Dziadek młodego australijskiego chłopca, który został rzekomo zamęczony przez rodziców na śmierć, podzielił się swoim żalem z powodu tego, co stało się z jego wnukiem.
33-letni Reinhardt Busch i 22-letnia Noemi Kondax są oskarżeni o morderstwo i torturowanie siedmiomiesięcznego Rowana, którego ciało znaleziono na początku tego miesiąca w wynajmowanej nieruchomości na północ od Brisbane.
Twierdził, że „głęboko religijna” para zadzwoniła na policję dopiero następnego dnia po jego śmierci.
Dokumenty sądowe widziane przez Mail Online mówią, że Bush torturował swojego syna, gdy był „uzbrojony w ofensywne urządzenie, które spowodowało uszkodzenie ciała między 11 kwietnia a 2 listopada”.

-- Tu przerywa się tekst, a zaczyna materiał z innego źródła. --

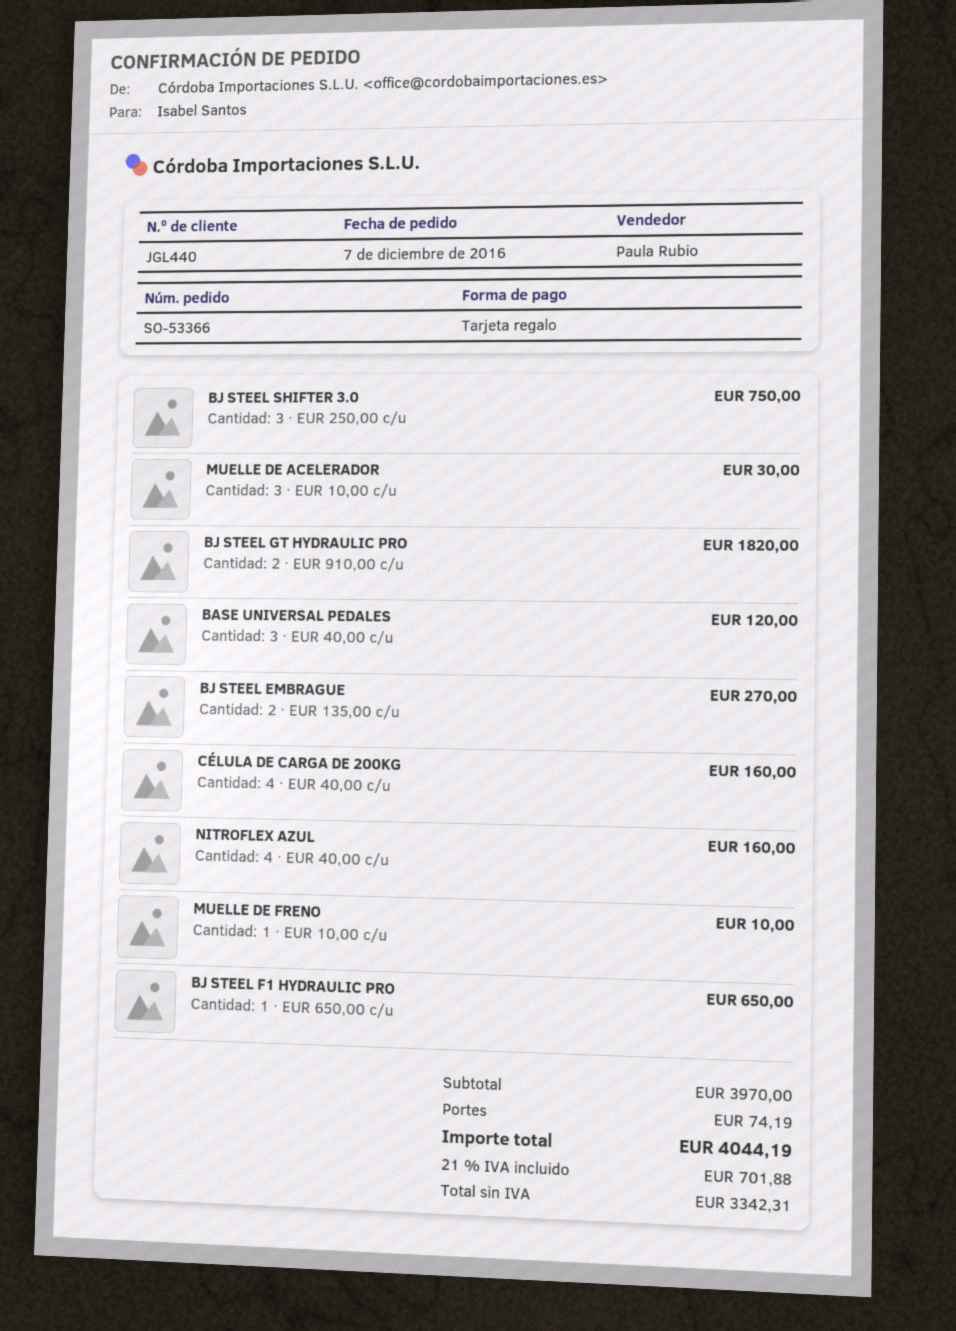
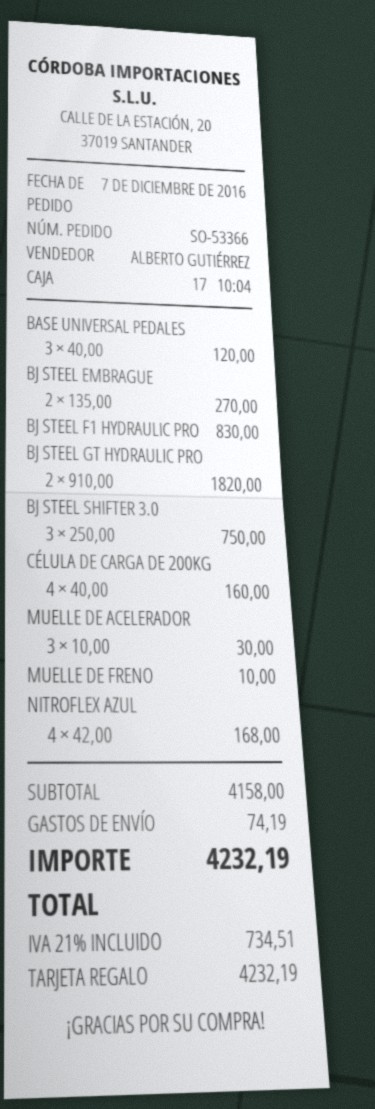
sales rep: Paula Rubio -> ALBERTO GUTIÉRREZ
NITROFLEX AZUL: 4 x 40.00 = 160.00 -> 4 x 42.00 = 168.00
BJ STEEL F1 HYDRAULIC PRO: 1 x 650.00 = 650.00 -> 1 x 830.00 = 830.00
subtotal: 3970.00 -> 4158.00
tax: 21% = 701.88 -> 21% = 734.51
total: 4044.19 -> 4232.19

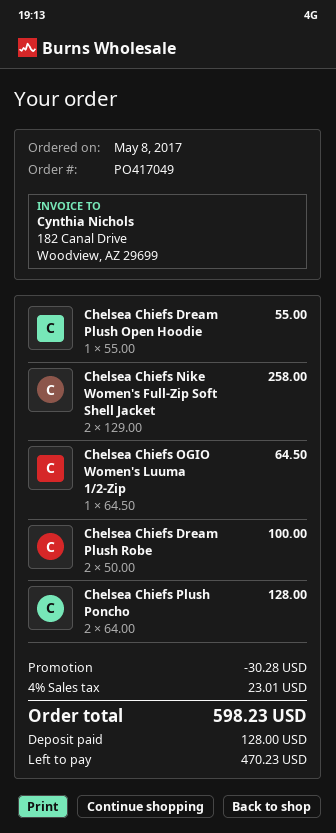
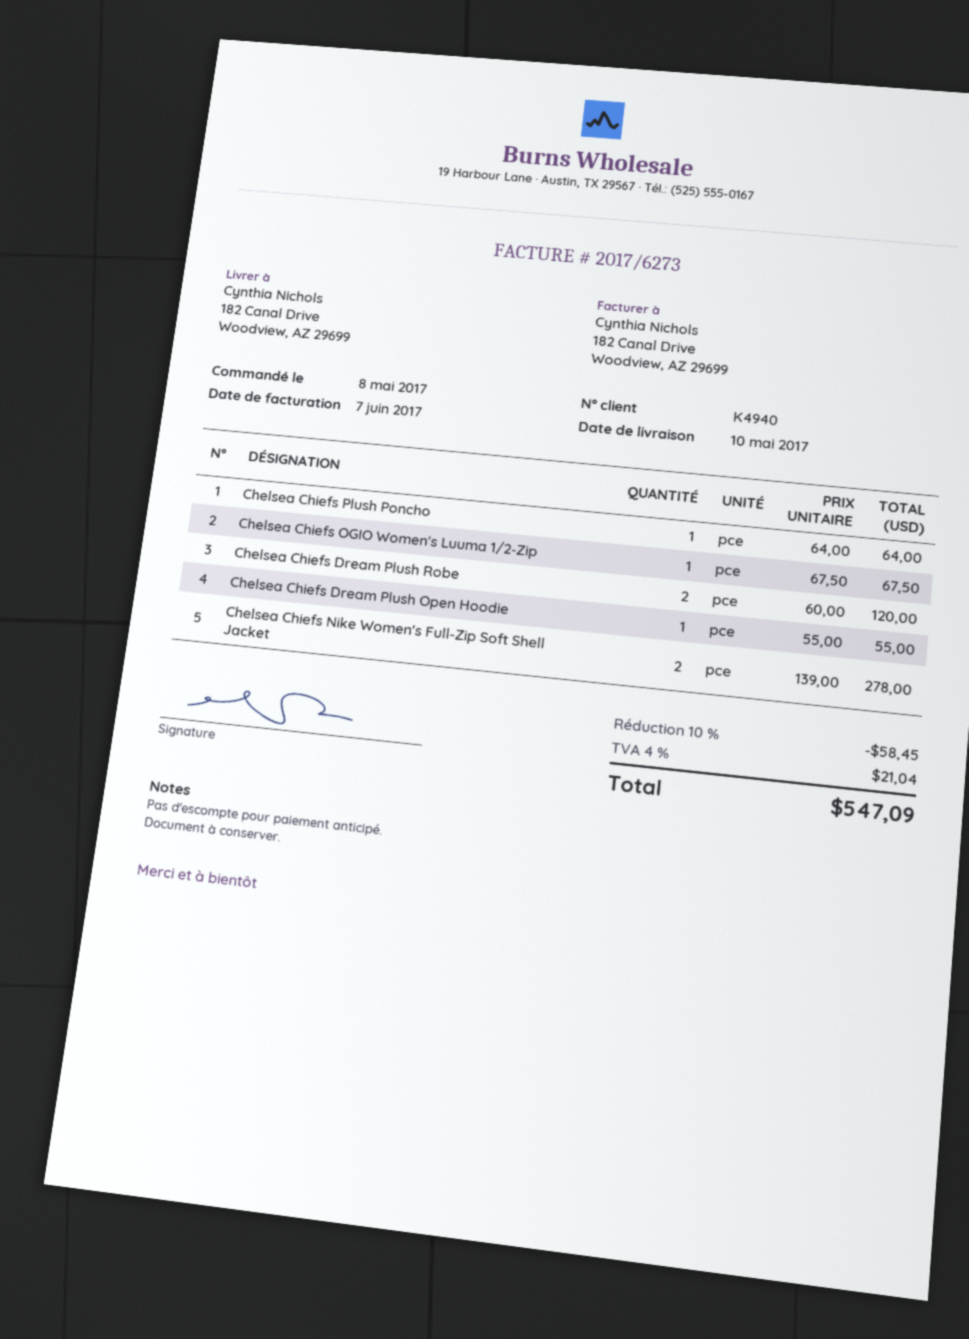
Chelsea Chiefs Nike Women's Full-Zip Soft Shell Jacket: 2 x 129.00 = 258.00 -> 2 x 139.00 = 278.00
Chelsea Chiefs OGIO Women's Luuma 1/2-Zip: 1 x 64.50 = 64.50 -> 1 x 67.50 = 67.50
Chelsea Chiefs Dream Plush Robe: 2 x 50.00 = 100.00 -> 2 x 60.00 = 120.00
Chelsea Chiefs Plush Poncho: 2 x 64.00 = 128.00 -> 1 x 64.00 = 64.00
discount: 30.28 -> 58.45
tax: 4% = 23.01 -> 4% = 21.04
total: 598.23 -> 547.09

Jego dziadek ze strony matki napisał wiersz, który został przesłany do zbiórki pieniędzy, aby pomóc w opłaceniu pogrzebu Rowana.
„Dlaczego? Jak to się dzieje? Dlaczego jesteś? Smutek spowodowany twoją nieobecnością nigdy się nie skończy” – powiedział.

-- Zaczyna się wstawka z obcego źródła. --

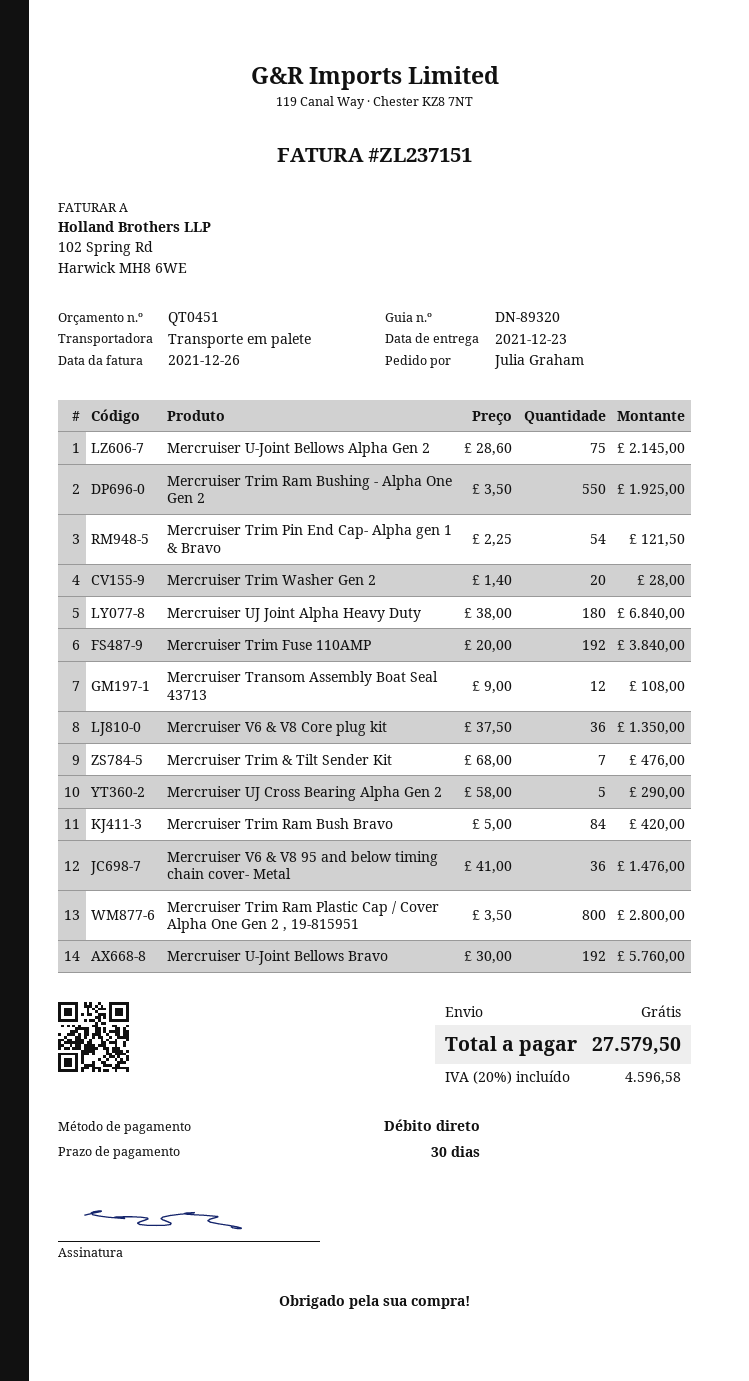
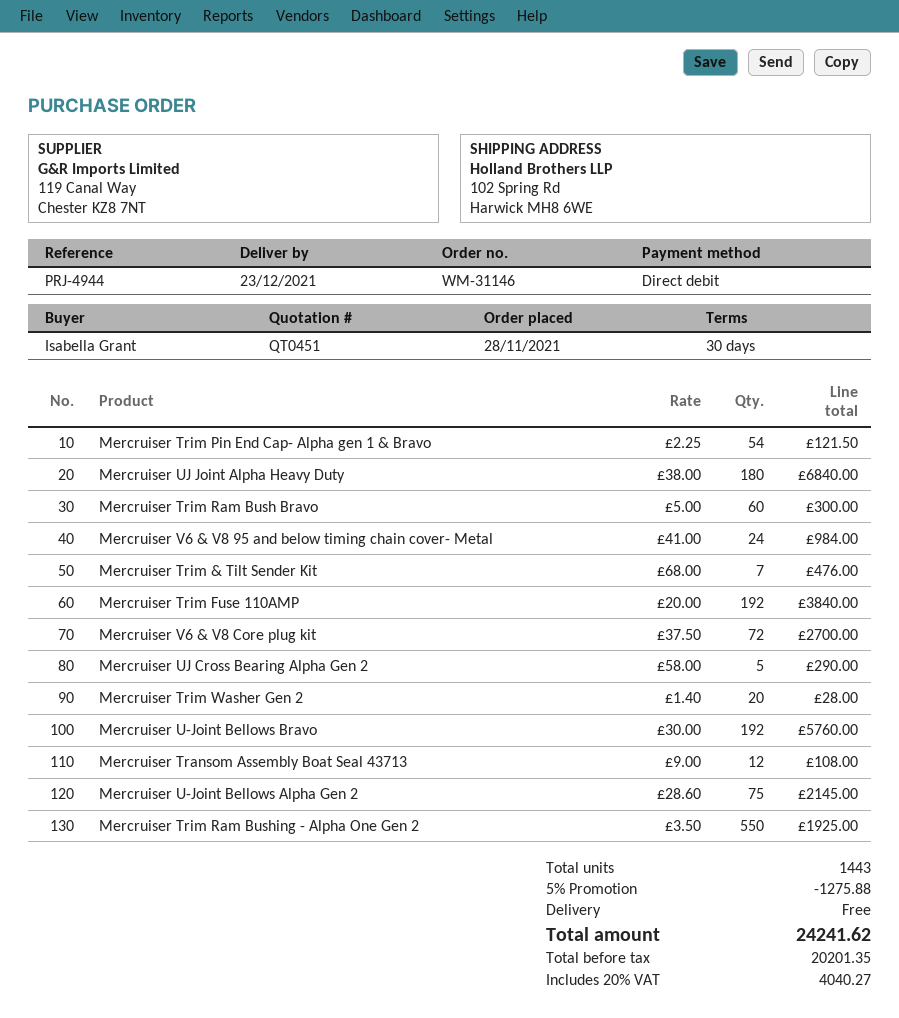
ordered by: Julia Graham -> Isabella Grant
Mercruiser V6 & V8 Core plug kit: 36 x 37.50 = 1350.00 -> 72 x 37.50 = 2700.00
Mercruiser Trim Ram Bush Bravo: 84 x 5.00 = 420.00 -> 60 x 5.00 = 300.00
Mercruiser V6 & V8 95 and below timing chain cover- Metal: 36 x 41.00 = 1476.00 -> 24 x 41.00 = 984.00
Mercruiser Trim Ram Plastic Cap / Cover Alpha One Gen 2 , 19-815951: 800 x 3.50 = 2800.00 -> none
discount: none -> 5% = 1275.88
tax: 20% = 4596.58 -> 20% = 4040.27
total: 27579.50 -> 24241.62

„Masz na imię Rowan, nikt nie zrozumie.
„Nic już nigdy nie będzie takie samo.”
Na pogrzeb Rowana zebrano tysiące dolarów.

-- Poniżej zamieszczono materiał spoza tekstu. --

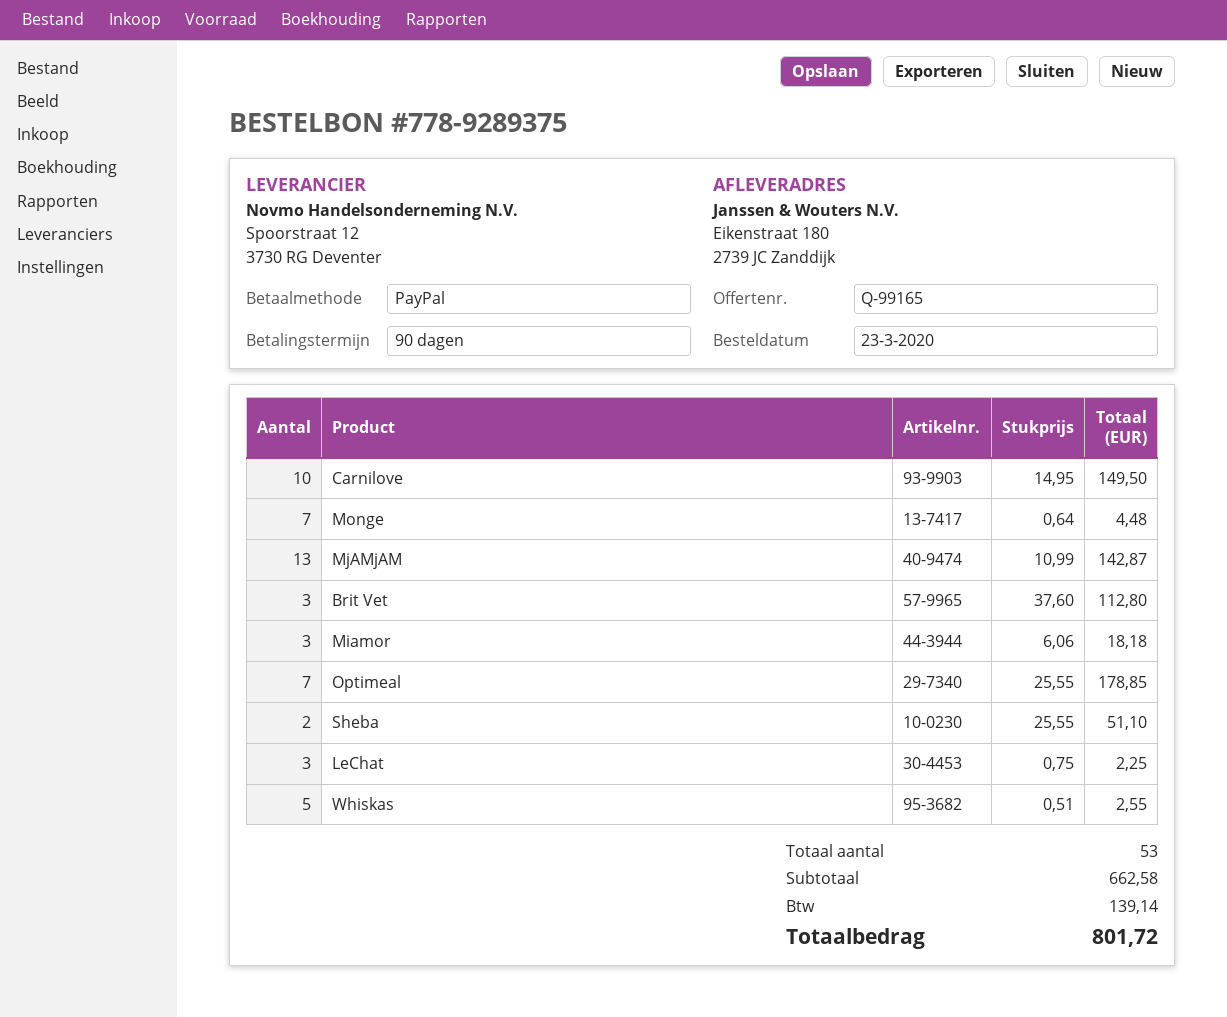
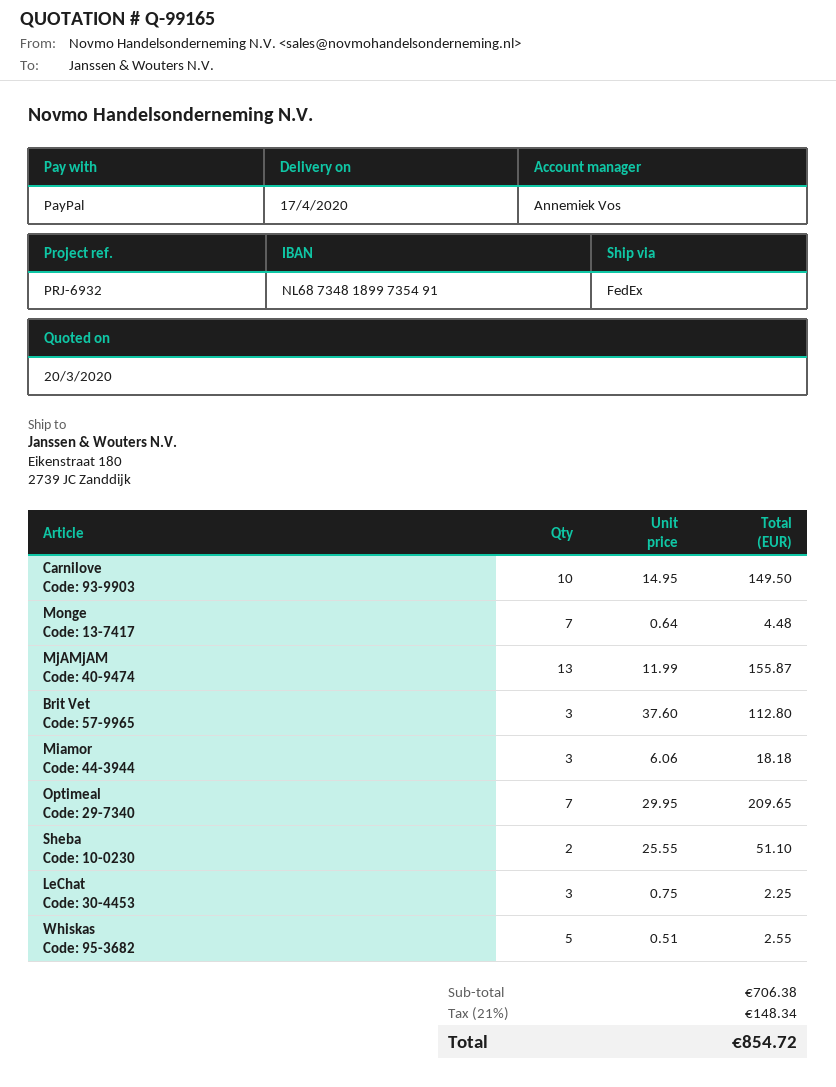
MjAMjAM: 13 x 10.99 = 142.87 -> 13 x 11.99 = 155.87
Optimeal: 7 x 25.55 = 178.85 -> 7 x 29.95 = 209.65
subtotal: 662.58 -> 706.38
tax: 139.14 -> 148.34
total: 801.72 -> 854.72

„Bardzo wam wszystkim dziękuję”, powiedziała przyjaciółka rodziny, Kelly Cousins. „Odegraliście kluczową rolę w usunięciu ogromnego dodatkowego stresu z rodziny małego Rowana”.
„Teraz zaplanujemy i przeprowadzimy piękne nabożeństwo żałobne dla tego cennego chłopca”.
„Obrońca popkultury. Pytanie o pustelnika w komedii. Alkoholista. Internetowy ewangelista”.